● **Task requirements**:
Which lines run from the one containing "position:absolute; top:28px; left:115px;" to the end of the entries below? Retype exactly those, both ends included.

● **Front-end code edit data**:

====

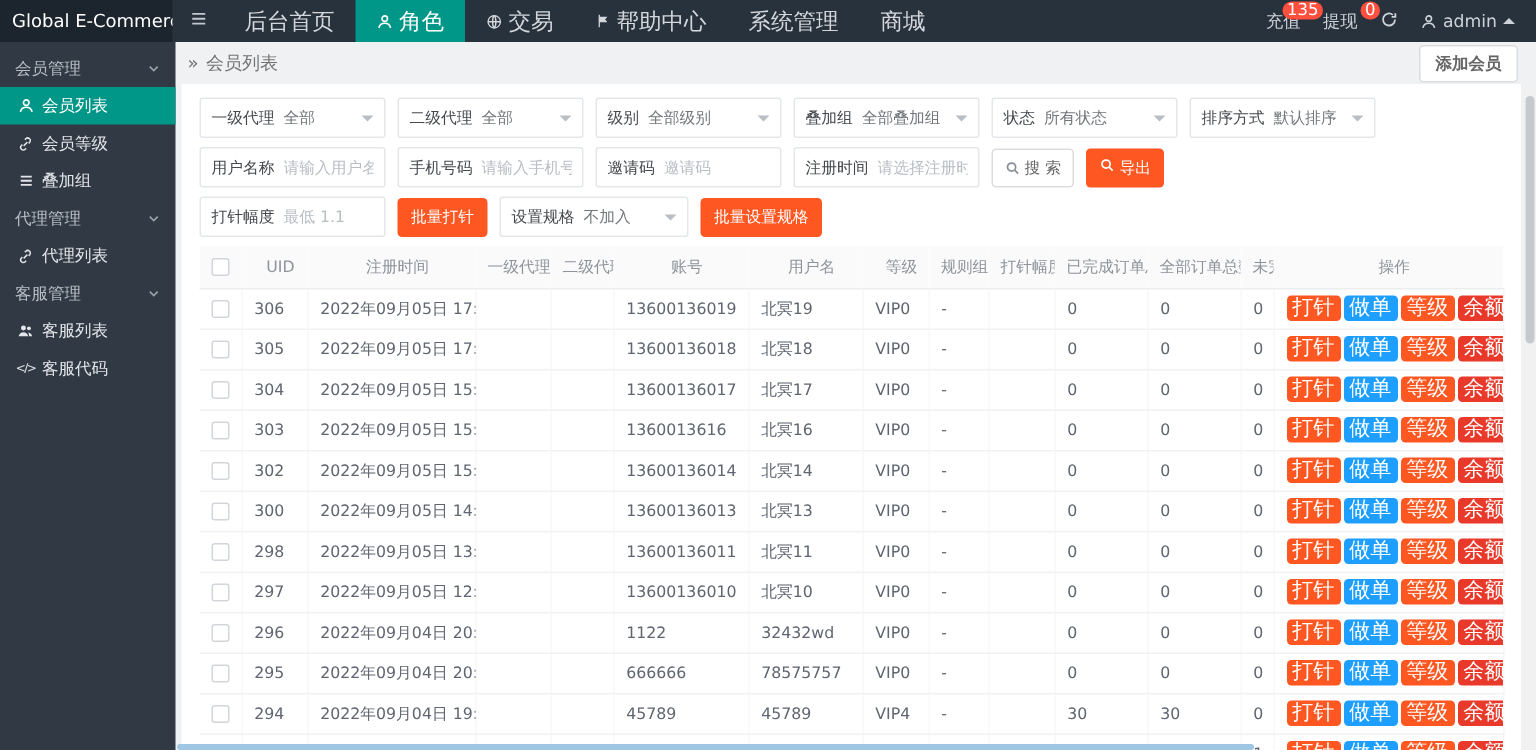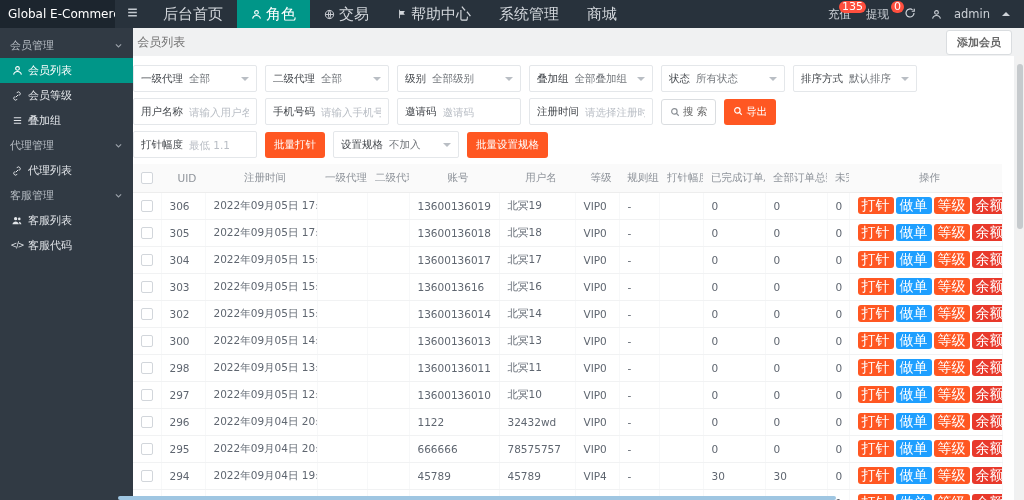--- a/index.html
+++ b/index.html
@@ -12,25 +12,25 @@
   .burger { width:34px; display:flex; align-items:center; justify-content:center; color:#c3c9cf; cursor:pointer; }
   .topnav { display:flex; align-items:stretch; }
   .nav-item { display:flex; align-items:center; gap:4px; padding:0 14px; font-size:15px; color:#d3d7dc; cursor:pointer; white-space:nowrap; }
   .nav-item.active { background:var(--teal); color:#fff; }
   .nico { display:inline-flex; align-items:center; }
   .top-right { margin-left:auto; display:flex; align-items:center; gap:15px; padding-right:14px; }
   .local-time { text-align:center; font-size:9.5px; line-height:12px; color:#ced3d9; white-space:nowrap; }
   .tb-link { position:relative; font-size:11.5px; cursor:pointer; }
   .badge { position:absolute; top:-6px; right:-15px; background:var(--badge); color:#fff; font-size:11px; line-height:12px; height:12px; min-width:12px; text-align:center; border-radius:7px; padding:0 3px; }
   .tb-icon { display:flex; align-items:center; cursor:pointer; color:#ced3d9; }
-  .tb-user { display:flex; align-items:center; gap:12px; font-size:11.5px; cursor:pointer; }
+  .tb-user { display:flex; align-items:center; gap:4px; font-size:11.5px; cursor:pointer; }
   .caret-up { width:0; height:0; border:4px solid transparent; border-bottom-color:#ced3d9; margin-top:-4px; }
 
   
-  .sidebar { position:absolute; top:28px; left:0; bottom:0; width:133px; background:#313a44; padding-top:5px; z-index:20; }
+  .sidebar { position:absolute; top:28px; left:0; bottom:0; width:117px; background:#313a44; padding-top:5px; z-index:20; }
   .side-row { height:25px; display:flex; align-items:center; font-size:11px; cursor:pointer; white-space:nowrap; overflow:hidden; }
   .side-group { color:#b7bdc4; padding:0 10px; }
   .side-group .gchev { margin-left:auto; display:inline-flex; color:#9aa1a9; }
   .side-item { color:#e2e5e9; padding-left:11px; gap:5px; }
   .side-item .sico { display:inline-flex; align-items:center; width:12px; justify-content:center; }
   .side-item.active { background:var(--teal); color:#fff; }
 
   
   .main { position:absolute; top:28px; left:115px; right:0; bottom:0; }
   .bc-row { height:28px; display:flex; align-items:center; padding:0 12px 0 10px; font-size:12px; color:#737373; }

====

● **Answer to the exercise**:
   .main { position:absolute; top:28px; left:115px; right:0; bottom:0; }
   .bc-row { height:28px; display:flex; align-items:center; padding:0 12px 0 10px; font-size:12px; color:#737373; }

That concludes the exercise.